### Records shown:
★ ★ ★ ★ ★

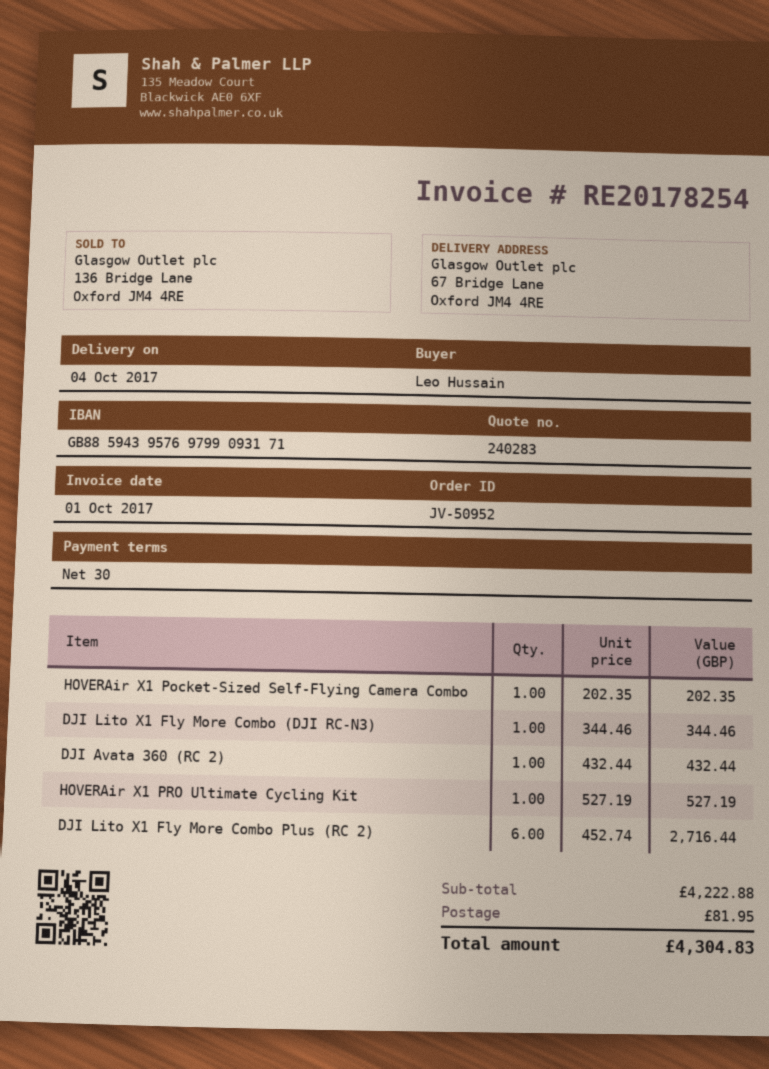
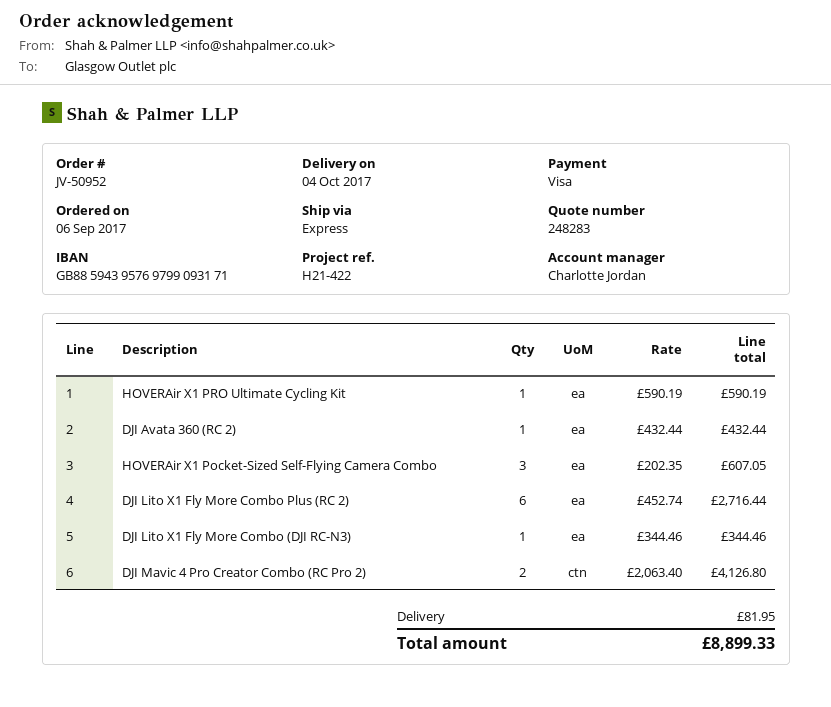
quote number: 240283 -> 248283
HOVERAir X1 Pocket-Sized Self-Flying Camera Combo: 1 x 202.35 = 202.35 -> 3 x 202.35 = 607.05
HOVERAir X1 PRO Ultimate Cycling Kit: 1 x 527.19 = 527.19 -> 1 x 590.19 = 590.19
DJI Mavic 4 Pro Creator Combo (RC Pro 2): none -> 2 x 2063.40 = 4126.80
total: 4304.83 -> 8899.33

★ ★ ★ ★ ★

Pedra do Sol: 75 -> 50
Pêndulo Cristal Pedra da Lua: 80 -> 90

★ ★ ★ ★ ★

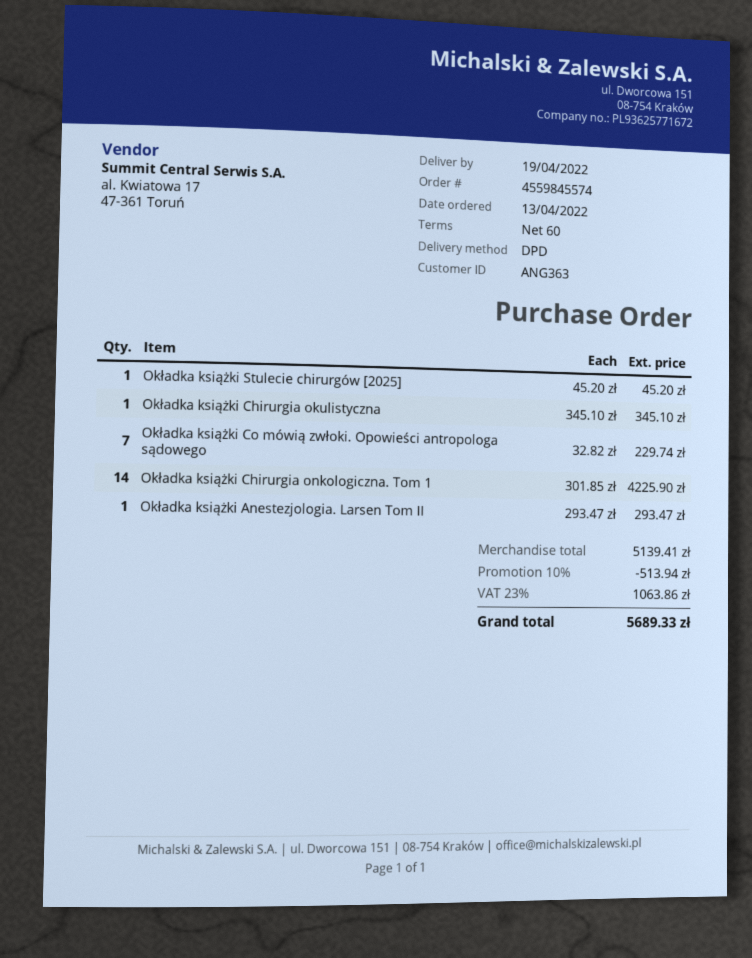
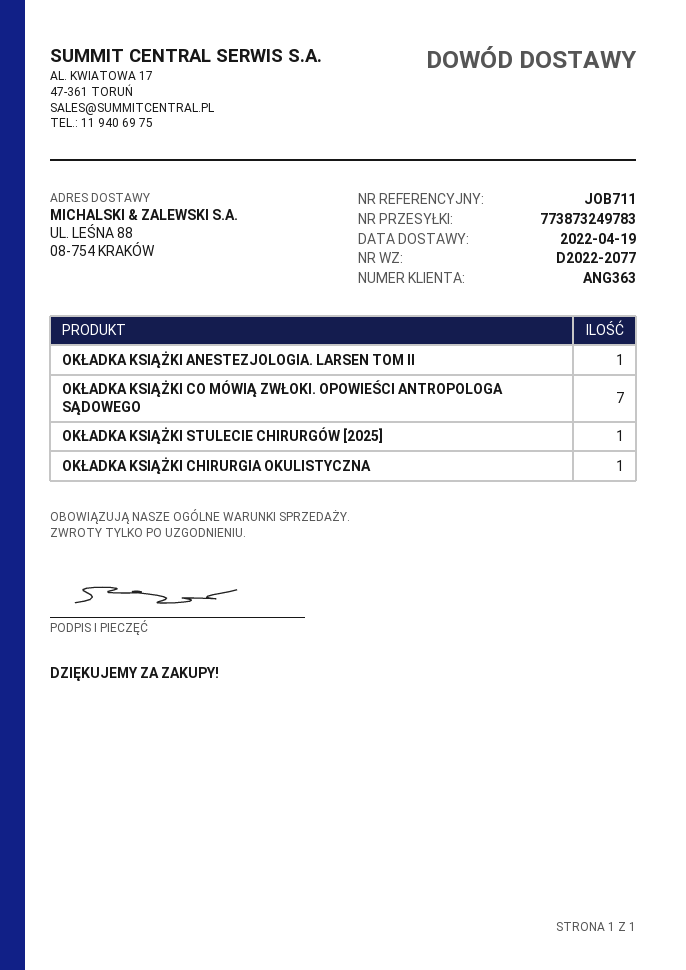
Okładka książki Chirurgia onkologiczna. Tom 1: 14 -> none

★ ★ ★ ★ ★

### Problem description:
What lines in the entries above hold "none"? Copy every one.

### Exercise answer:
DJI Mavic 4 Pro Creator Combo (RC Pro 2): none -> 2 x 2063.40 = 4126.80
Okładka książki Chirurgia onkologiczna. Tom 1: 14 -> none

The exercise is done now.